[DATASET EXTRACT Boundary: Start]

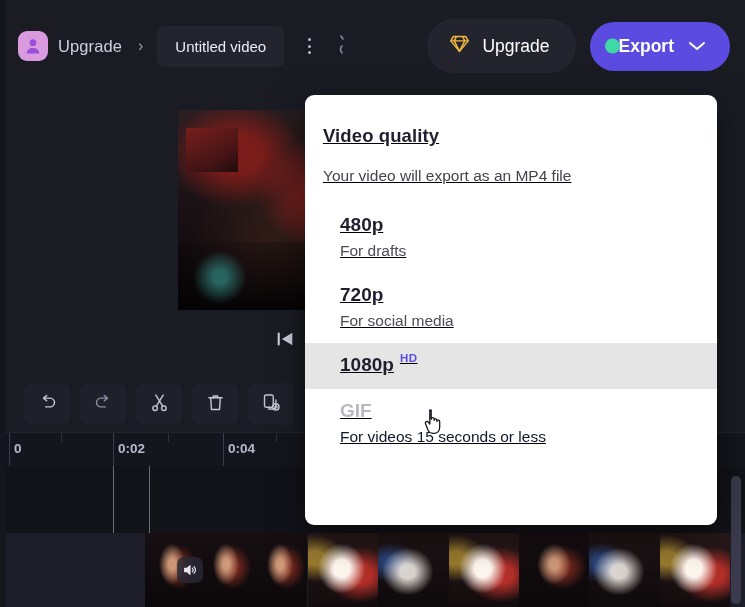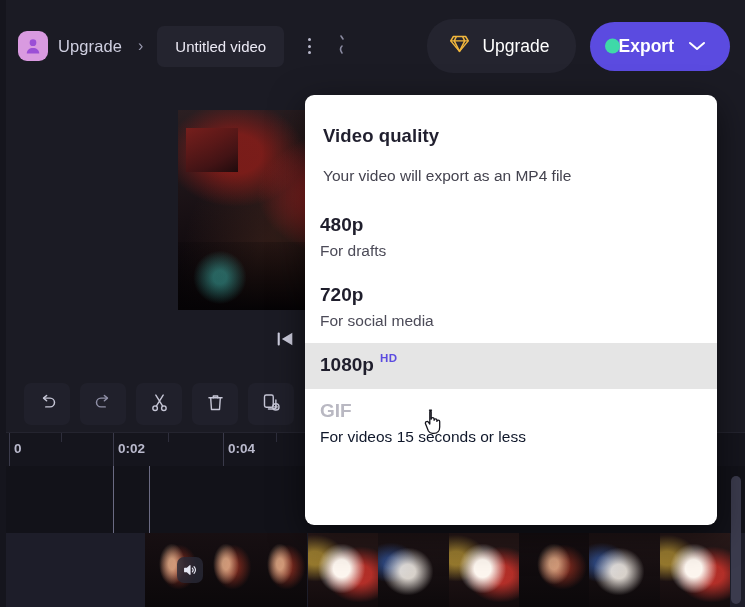--- a/index.html
+++ b/index.html
@@ -363,38 +363,39 @@
     position: absolute;
     left: 305px;
     top: 95px;
     width: 412px;
     height: 430px;
     background: #ffffff;
     border-radius: 9px;
     box-shadow: 0 10px 34px rgba(0,0,0,.55);
     overflow: hidden;
     box-sizing: border-box;
+    text-decoration: underline;
   }
   .dd-head {
     padding: 30px 18px 0 18px;
   }
   .dd-title {
     color: #201f2e;
     font-size: 18.5px;
     font-weight: 700;
     letter-spacing: .1px;
   }
   .dd-sub {
     color: #44434f;
     font-size: 15.5px;
     margin-top: 20px;
   }
   .dd-list { margin-top: 18px; }
   .dd-item {
-    padding: 11px 18px 13px 15px;
+    padding: 11px 18px 13px 35px;
     cursor: pointer;
   }
   .dd-item.selected { background: #e5e5e5; }
   .dd-item.disabled { cursor: default; }
   .dd-item-title {
     color: #1f1e2c;
     font-size: 19px;
     font-weight: 700;
     display: flex;
     align-items: flex-start;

[DATASET EXTRACT Boundary: End]

EXERCISE AIM: When you retype the data above, match every line exactly and leave the pictures behind.

TASK RESULT:
--- a/index.html
+++ b/index.html
@@ -363,38 +363,39 @@
     position: absolute;
     left: 305px;
     top: 95px;
     width: 412px;
     height: 430px;
     background: #ffffff;
     border-radius: 9px;
     box-shadow: 0 10px 34px rgba(0,0,0,.55);
     overflow: hidden;
     box-sizing: border-box;
+    text-decoration: underline;
   }
   .dd-head {
     padding: 30px 18px 0 18px;
   }
   .dd-title {
     color: #201f2e;
     font-size: 18.5px;
     font-weight: 700;
     letter-spacing: .1px;
   }
   .dd-sub {
     color: #44434f;
     font-size: 15.5px;
     margin-top: 20px;
   }
   .dd-list { margin-top: 18px; }
   .dd-item {
-    padding: 11px 18px 13px 15px;
+    padding: 11px 18px 13px 35px;
     cursor: pointer;
   }
   .dd-item.selected { background: #e5e5e5; }
   .dd-item.disabled { cursor: default; }
   .dd-item-title {
     color: #1f1e2c;
     font-size: 19px;
     font-weight: 700;
     display: flex;
     align-items: flex-start;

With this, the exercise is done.